Last week, The New Yorker placed an article online titled “What Should Crisis Leadership Look Like?” Prominently quoted in that article was Vice Admiral Peter Neffenger (Ret.), who was appointed in 2015 to lead the Transportation Security Administration (TSA), a position he held until January 2017. Before this he enjoyed a distinguished 34-year career in the U.S. Coast Guard, including serving as the 29th Vice Commandant and as the Deputy National Incident Commander for the 2010 BP Gulf oil spill, the largest and most complex in U.S. history. He is a recognized expert in national security and crisis leadership, with an MPA from Harvard University; an MA from the U.S. Naval War College; an MA from Central Michigan University; and a BA from Baldwin Wallace University. He is a two-time recipient of the Department of Homeland Security’s Distinguished Service Medal, is a Distinguished Senior Fellow at Harvard University’s National Preparedness Leadership Initiative and a Distinguished Fellow at the Atlantic Council.
We reached out to Vice Admiral Neffenger to ask him to write an introduction to The New Yorker article and he graciously agreed.
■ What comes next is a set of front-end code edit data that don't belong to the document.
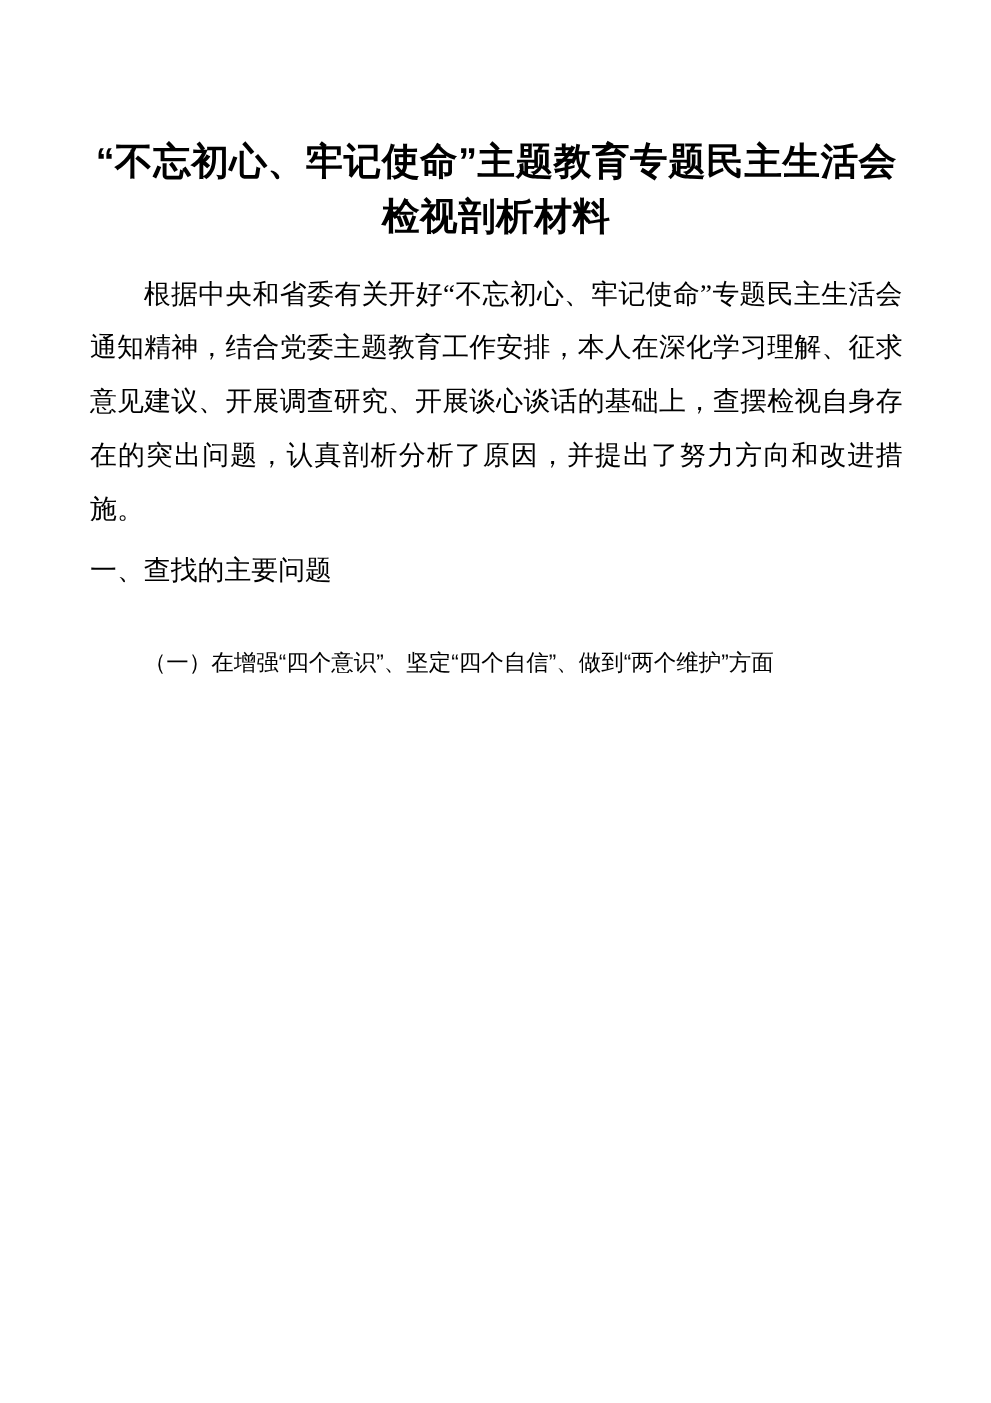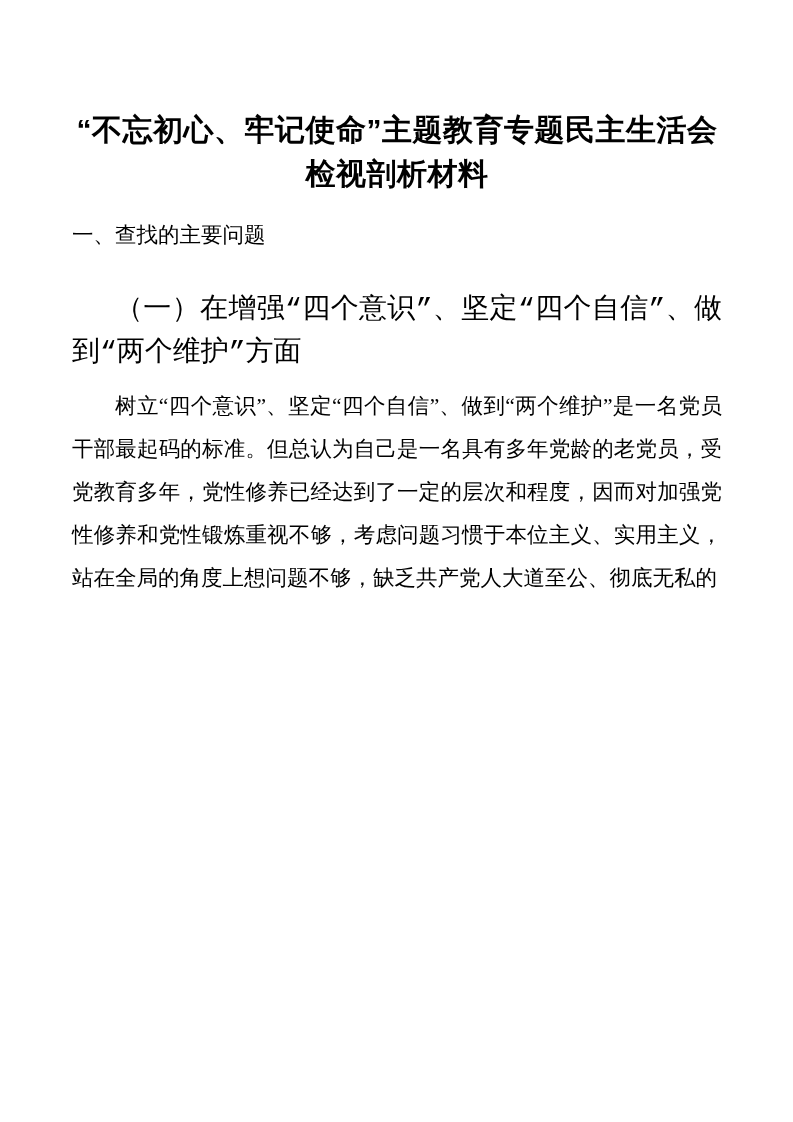"根据中央和省委有关开好“不忘初心、牢记使命”专题民主生活会通知精神，结合党委主题" p.body-par { html: none -> <p>根据中央和省委有关开好“不忘初心、牢记使命”专题民主生活会通知精神，结合党委主题教育工作安排，本人在深化学习理解、征求意见建议、开展调查研究、开展谈心谈话的基础上，查摆检视自身存在的突出问题，认真剖析分析了原因，并提出了努力方向和改进措施。</p> }
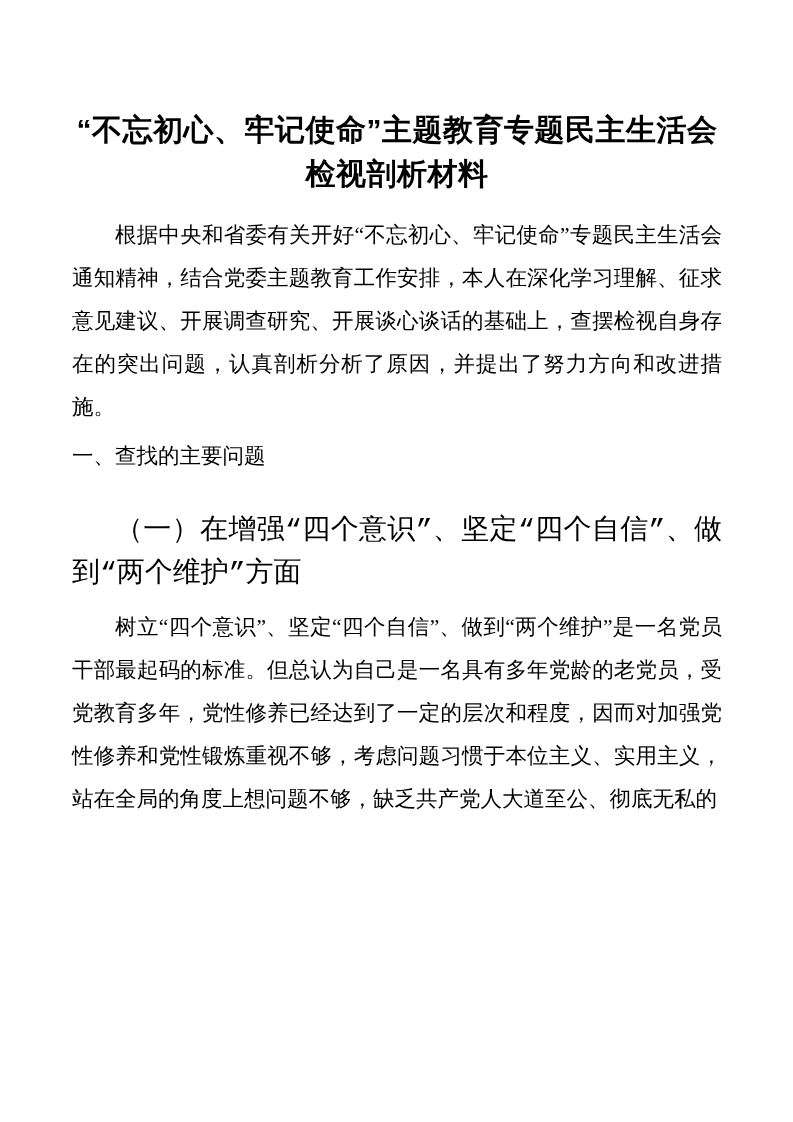"（一）在增强“四个意识”、坚定“四个自信”、做到“两个维护”方面" .sub-heading { font-family: Liberation Mono, monospace -> Liberation Sans, sans-serif; font-size: 28px -> 18px }
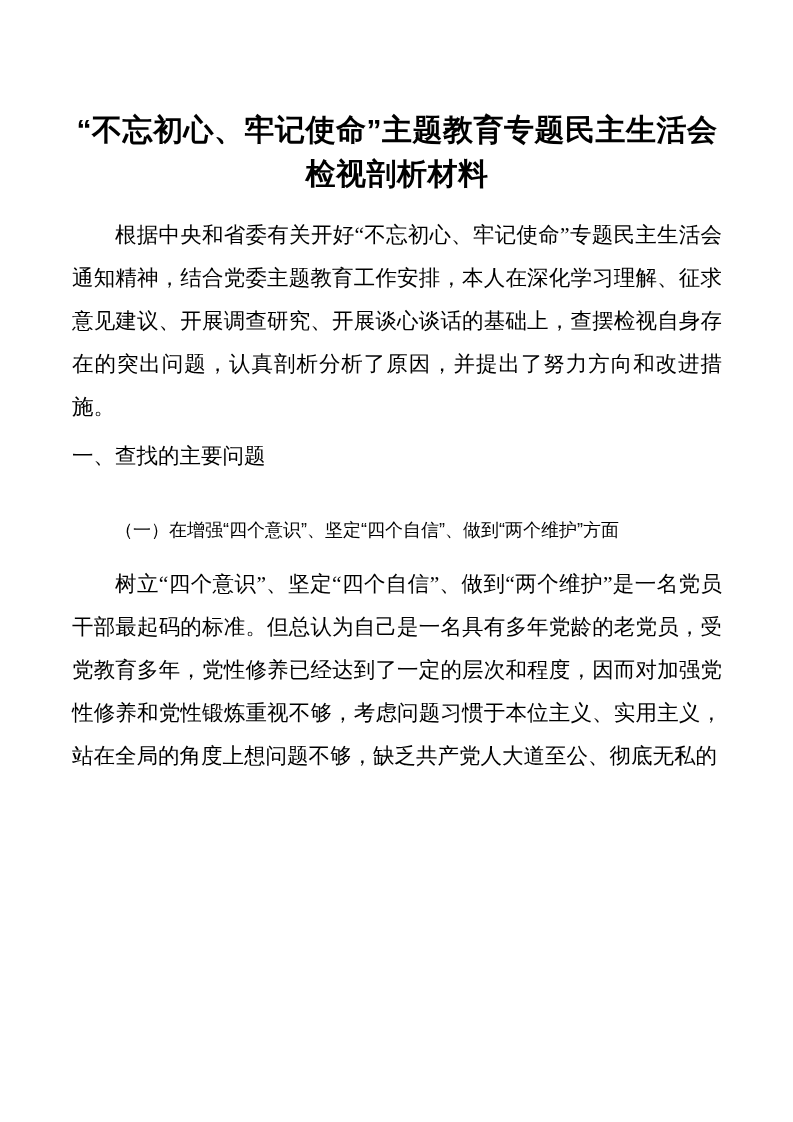"树立“四个意识”、坚定“四个自信”、做到“两个维护”是一名党员干部最起码的标准。" p.body-par { html: <p>树立“四个意识”、坚定“四个自信”、做到“两个维护”是一名党员干部最起码的标准。但总认为自己是一名具有多年党龄的老党员，受党教育多年，党性修养已经达到了一定的层次和程度，因而对加强党性修养和党性锻炼重视不够，考虑问题习惯于本位主义、实用主义，站在全局的角度上想问题不够，缺乏共产党人大道至公、彻底无私的</p> -> none }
During my long career in crisis leadership and management I often wondered why the most challenging and complex crisis events were frequently the ones in which people seemed to work together to greatest effect. I would watch repeatedly as a culture of selflessness evolved among individuals and teams, with rivalries set aside, egos shelved, and collective effort the norm.  This question stayed with me, so after leaving my federal career, I accepted a Senior Fellowship with the National Preparedness Leadership Initiative (NPLI), a joint program of the Harvard T.H. Chan School of Public Health and the Harvard Kennedy School Center for Public Leadership. The entire focus of the NPLI, founded in the aftermath of 9/11, is on identifying what makes for effective leadership in crisis and translating their discoveries into practical training and tools for crisis leaders.  I like to think of the NPLI as the “Burning Man” for crisis leaders.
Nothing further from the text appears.